The simple fact is nobody expected this announcement to happen until probably 2009 at the earliest. The competition has been caught flat-footed, and EMC has a head-start in addressing a very real (and previously unmet) customer requirement. That can't be popular with the anti-EMC crowd, but then, they don't buy much EMC storage anyway. What *IS* important is that there are more customers than the competition wants to admit that need the response times that these drives can deliver, and they need it NOW! And while I don't know for sure, I am guessing that EMC's direct, channel and partner sales folks around the globe have met more of those interested customers today than even they thought existed.
(And for those of you who carry a bag for EMC, I second DaveD's advice that you should get out and talk to every single one of your customers about this technology TODAY. I'm betting you'll find more interest than you can imagine.
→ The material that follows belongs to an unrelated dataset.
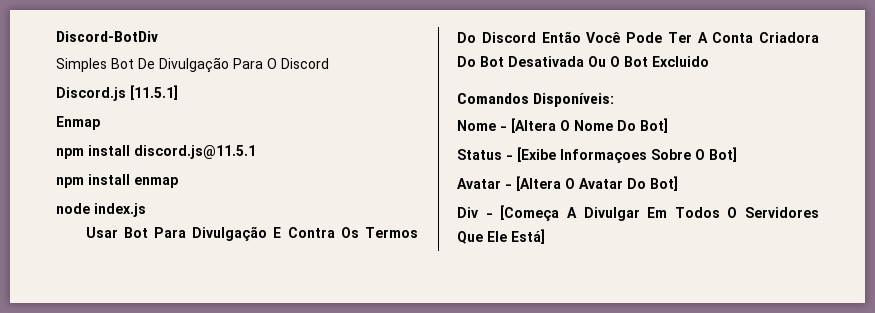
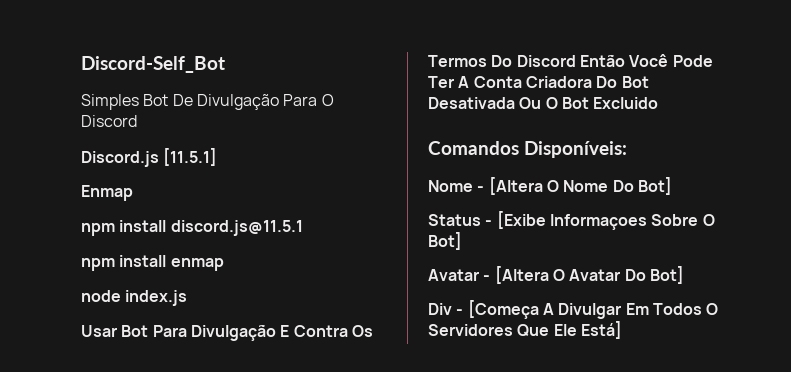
- Discord-BotDiv
+ Discord-Self_Bot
And if not, heck, it gives you something new to talk to your customers about. So get out there!)
Inevitably, customer demand will drive today's nay-sayers and sideline sitters to follow the path the EMC is trailblazing, just like they did over 17 years ago when EMC introduced the first Intelligent Cached Disk Array (ICDA), and created a whole new market for external storage where none existed before.
And trust me, they will follow, no matter what FUD and misdirection they may spout while they're trying to catch up.
If I may be so bold.
Thanks for understanding my silence on this subject up until today.
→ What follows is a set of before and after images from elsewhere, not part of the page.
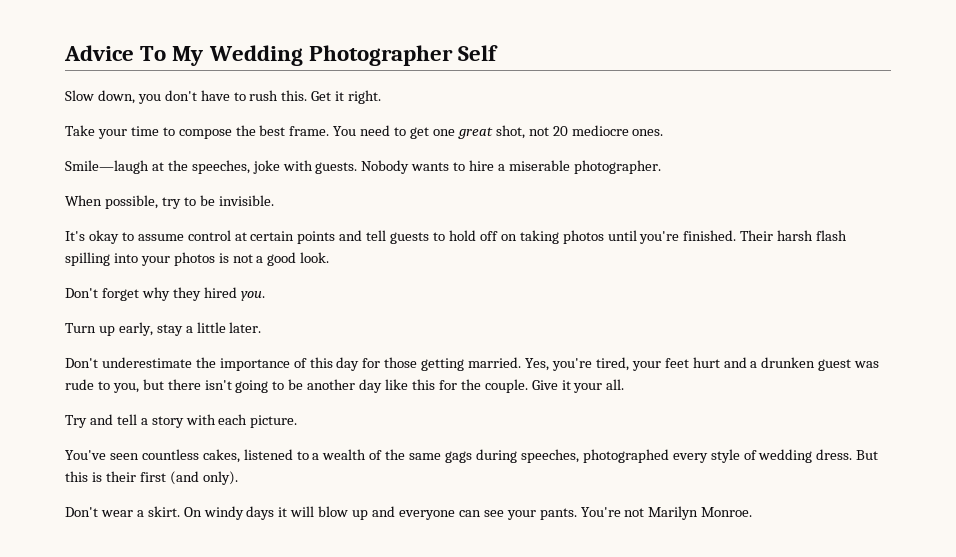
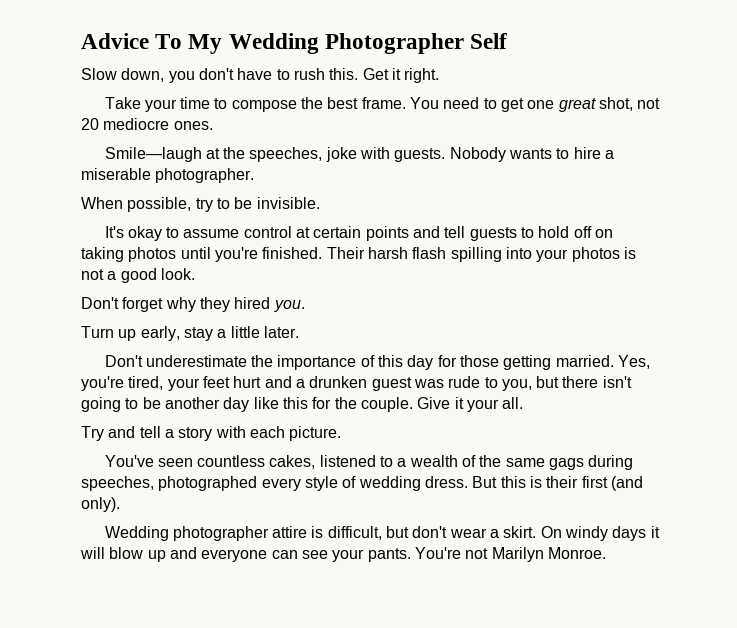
- Don't wear a skirt.
+ Wedding photographer attire is difficult, but don't wear a skirt.

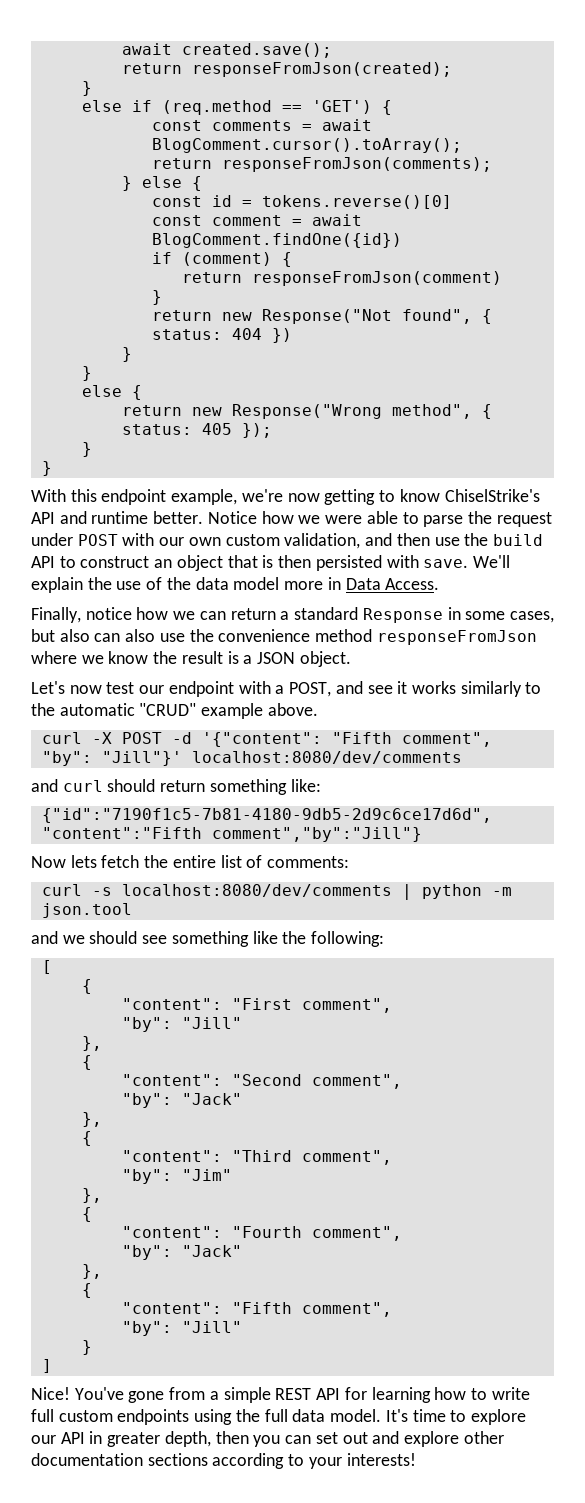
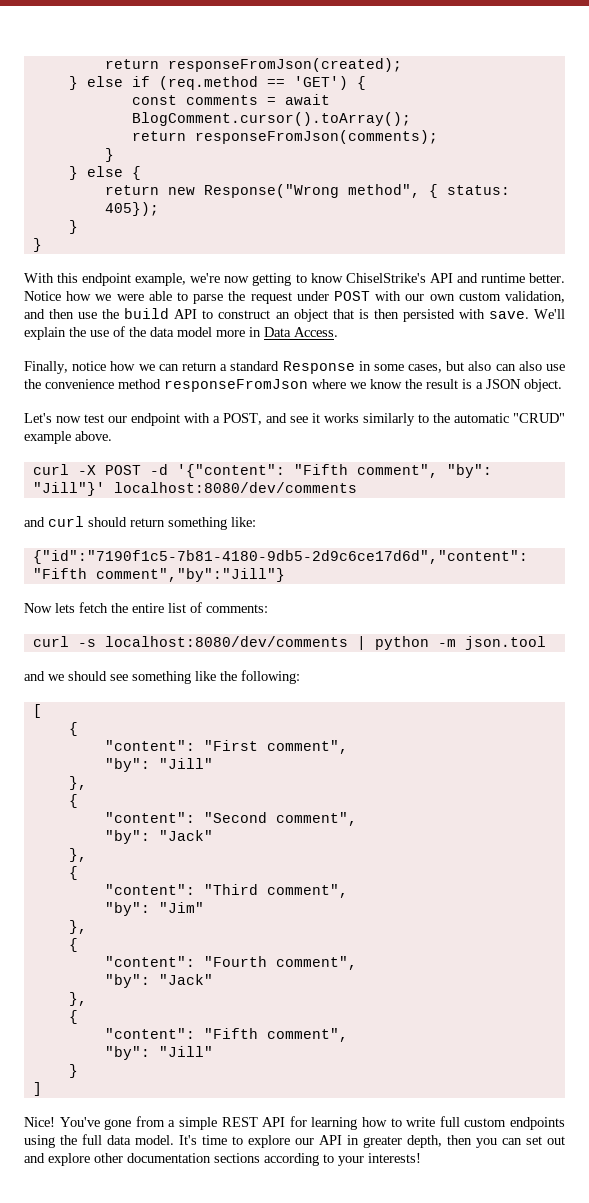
- await created.save();
  return responseFromJson(created);
- }
- else if (req.method == 'GET') {
+ } else if (req.method == 'GET') {
  return responseFromJson(comments);
+ }
  } else {
- const id = tokens.reverse()[0]
- const comment = await BlogComment.findOne({id})
- if (comment) {
- return responseFromJson(comment)
- }
- return new Response("Not found", { status: 404 })
- }
- }
- else {
- return new Response("Wrong method", { status: 405 });
+ return new Response("Wrong method", { status: 405});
There are many of you who read and participate in my blog who have been scratching around the edges of today's announcement on multiple occasions, both here and in other storage blogs, and I can only offer my heartfelt apologies that I was unable to engage or respond on this subject until now. As you can now probably deduce, everyone within EMC who knew anything about this was sworn to absolute silence (even 'Zilla, who sniffed this out early last summer). And as surprised as many are that we actually pulled this "cone of silence" thing off, I believe that silence served to focus people's efforts and actually helped to accelerate the project.
But now that it has been announced, I am hopeful that we can engage in productive discussion about the technology, its future and its practical applications. Collaboration will only help to accelerate the economics and the adoption of this exciting new technology, and I sincerely look forward to the dialog. For my part, I'll endeavor to answer any questions that I can on the subject.